::: RECORDS PROVIDED :::
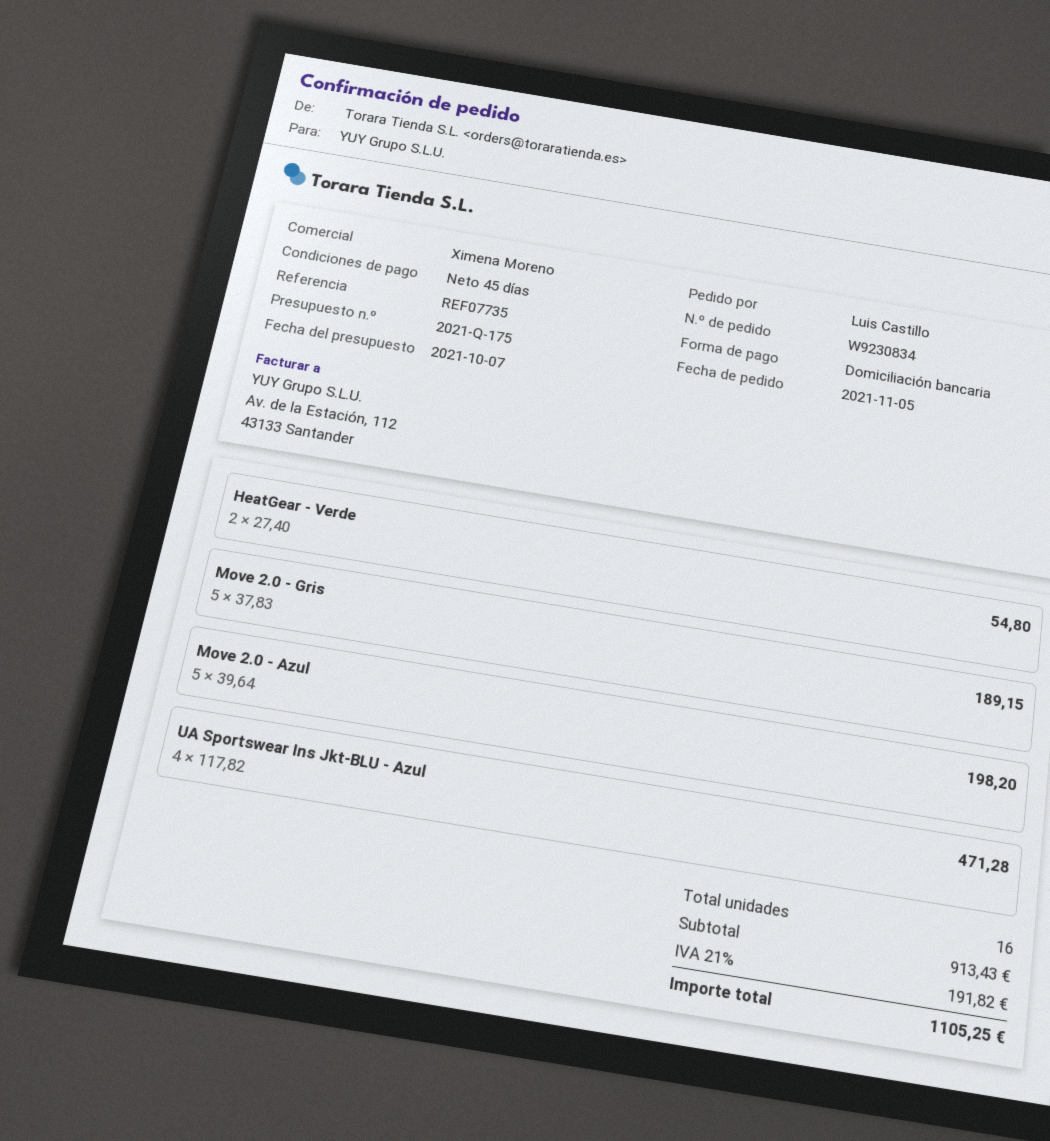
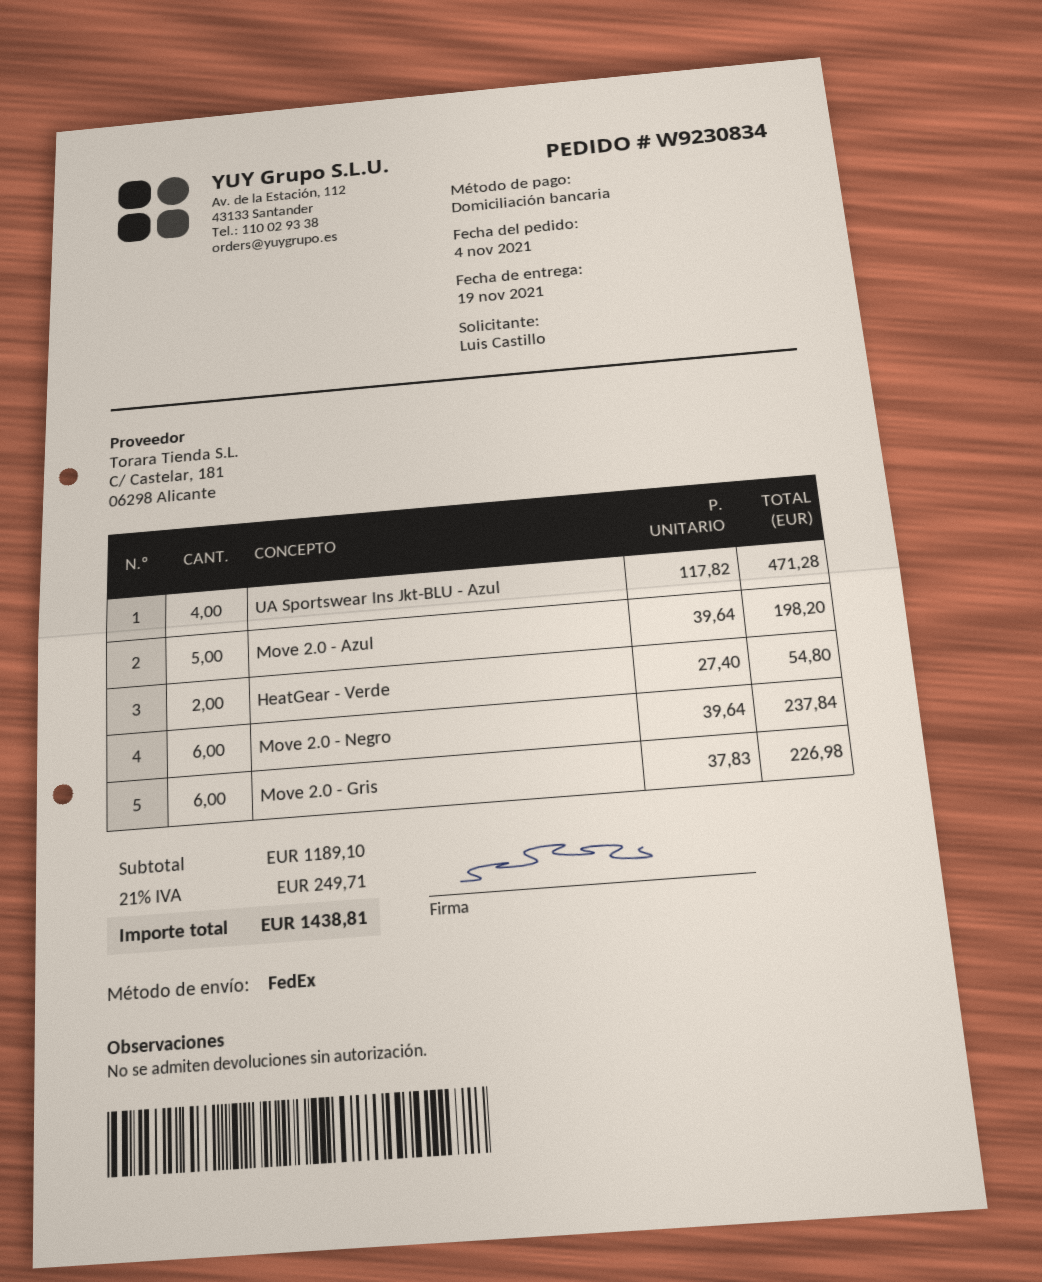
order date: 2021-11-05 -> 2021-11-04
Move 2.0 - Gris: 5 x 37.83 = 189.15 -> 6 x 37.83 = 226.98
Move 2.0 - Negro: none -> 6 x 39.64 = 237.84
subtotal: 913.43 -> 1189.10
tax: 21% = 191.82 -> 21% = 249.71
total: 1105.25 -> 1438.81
:::
::: RECORDS PROVIDED :::
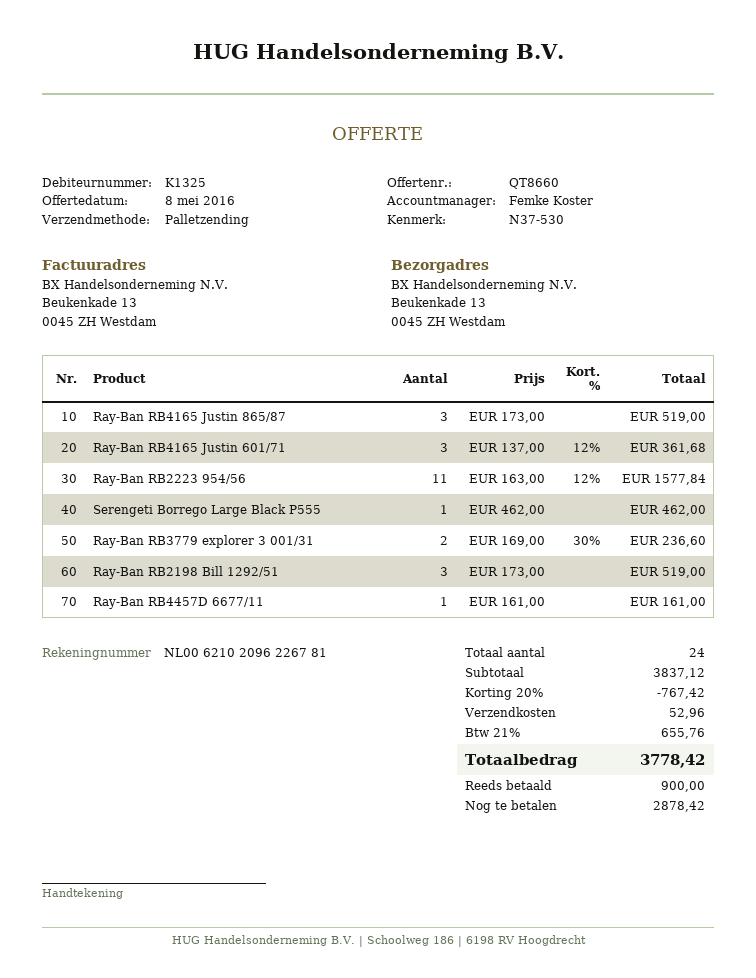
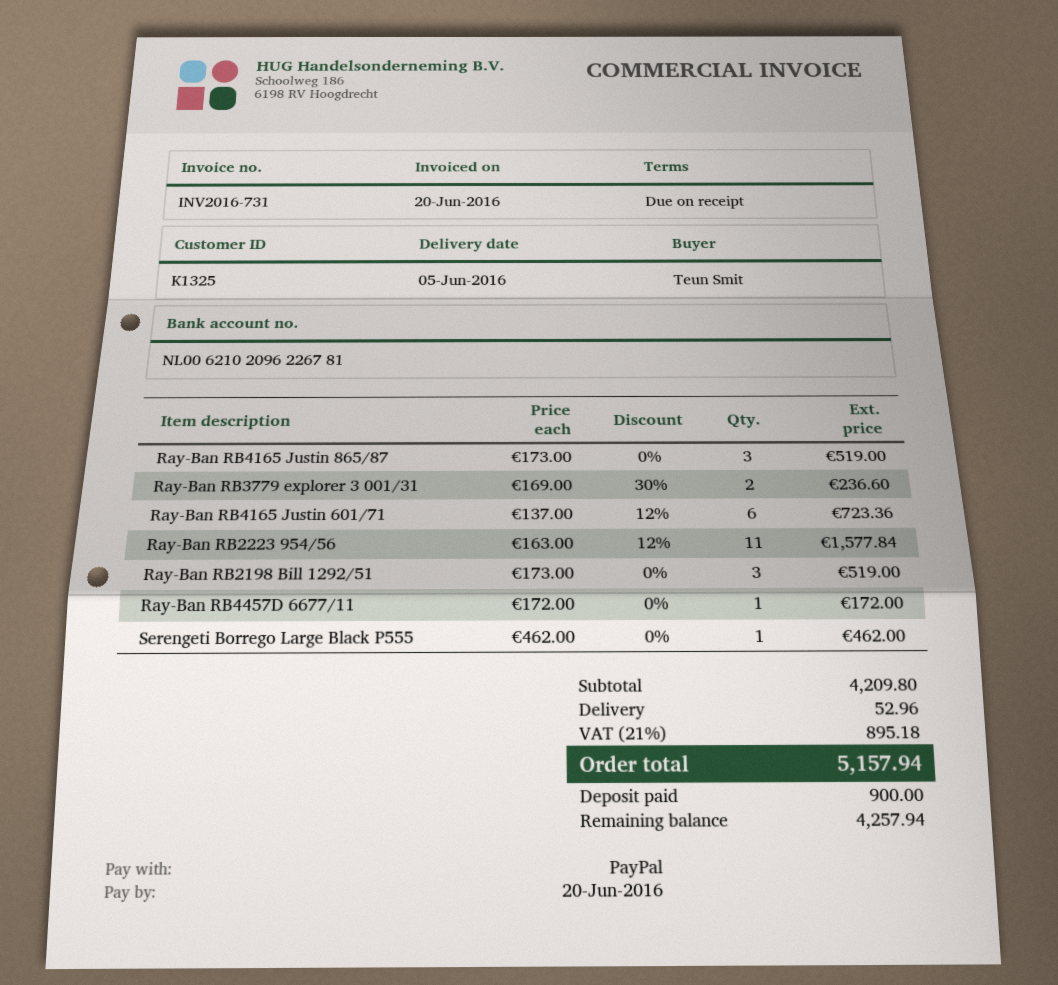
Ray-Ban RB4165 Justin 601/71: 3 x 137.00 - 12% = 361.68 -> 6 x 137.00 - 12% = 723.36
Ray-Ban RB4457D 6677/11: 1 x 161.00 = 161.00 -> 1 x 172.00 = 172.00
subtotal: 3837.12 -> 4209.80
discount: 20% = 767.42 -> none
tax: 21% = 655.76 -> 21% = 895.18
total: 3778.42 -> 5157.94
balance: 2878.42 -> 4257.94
:::
::: RECORDS PROVIDED :::
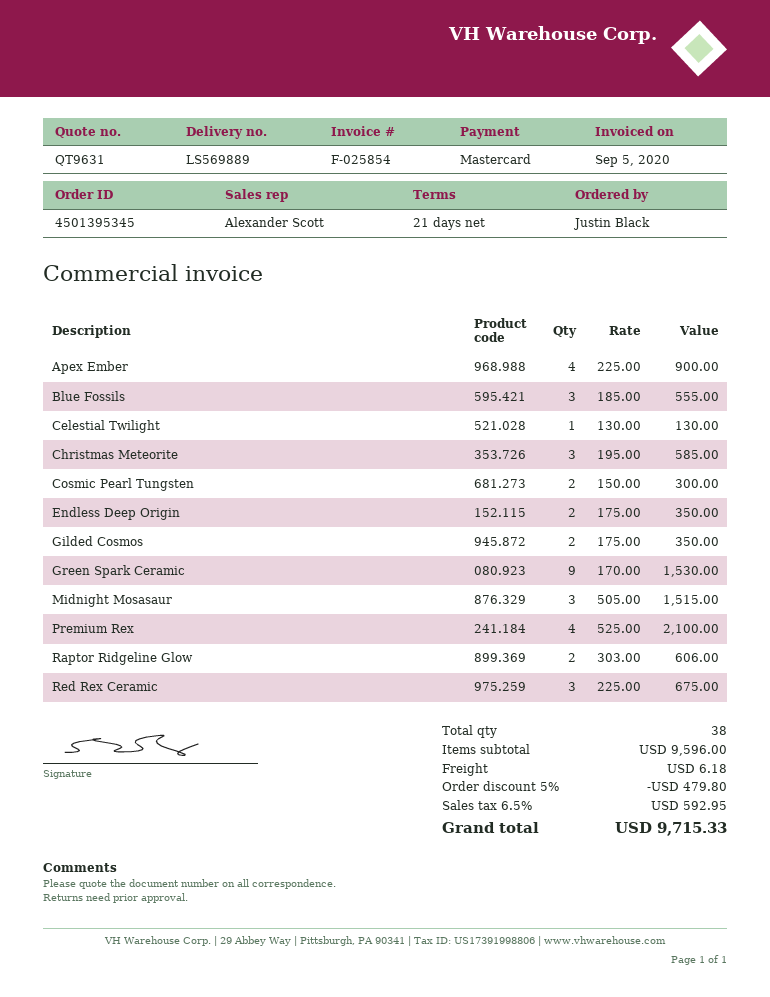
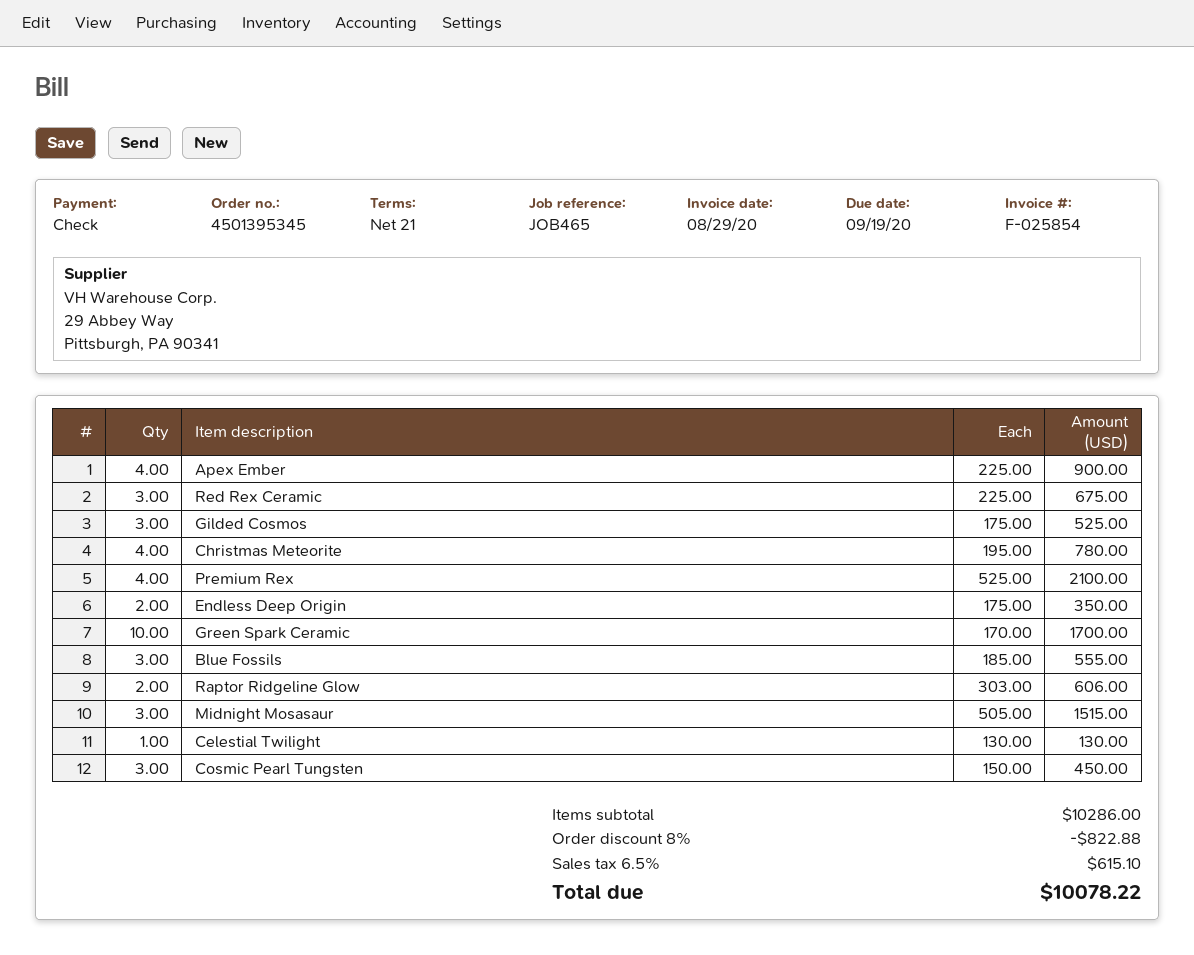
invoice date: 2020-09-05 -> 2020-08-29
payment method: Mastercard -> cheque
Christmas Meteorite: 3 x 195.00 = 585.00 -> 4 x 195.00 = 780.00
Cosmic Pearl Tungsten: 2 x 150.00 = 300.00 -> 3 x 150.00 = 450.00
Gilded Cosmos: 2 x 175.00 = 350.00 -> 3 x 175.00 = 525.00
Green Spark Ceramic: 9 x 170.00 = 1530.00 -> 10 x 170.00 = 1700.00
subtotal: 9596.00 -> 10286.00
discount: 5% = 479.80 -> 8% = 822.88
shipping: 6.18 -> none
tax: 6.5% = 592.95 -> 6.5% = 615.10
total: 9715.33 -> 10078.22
:::
ACTIVITY:
Please, from the material above, copy only the lines from the line with "subtotal: 913.43 -> 1189.10" up to and including the line with "total: 1105.25 -> 1438.81", exactly as written.

TASK RESPONSE:
subtotal: 913.43 -> 1189.10
tax: 21% = 191.82 -> 21% = 249.71
total: 1105.25 -> 1438.81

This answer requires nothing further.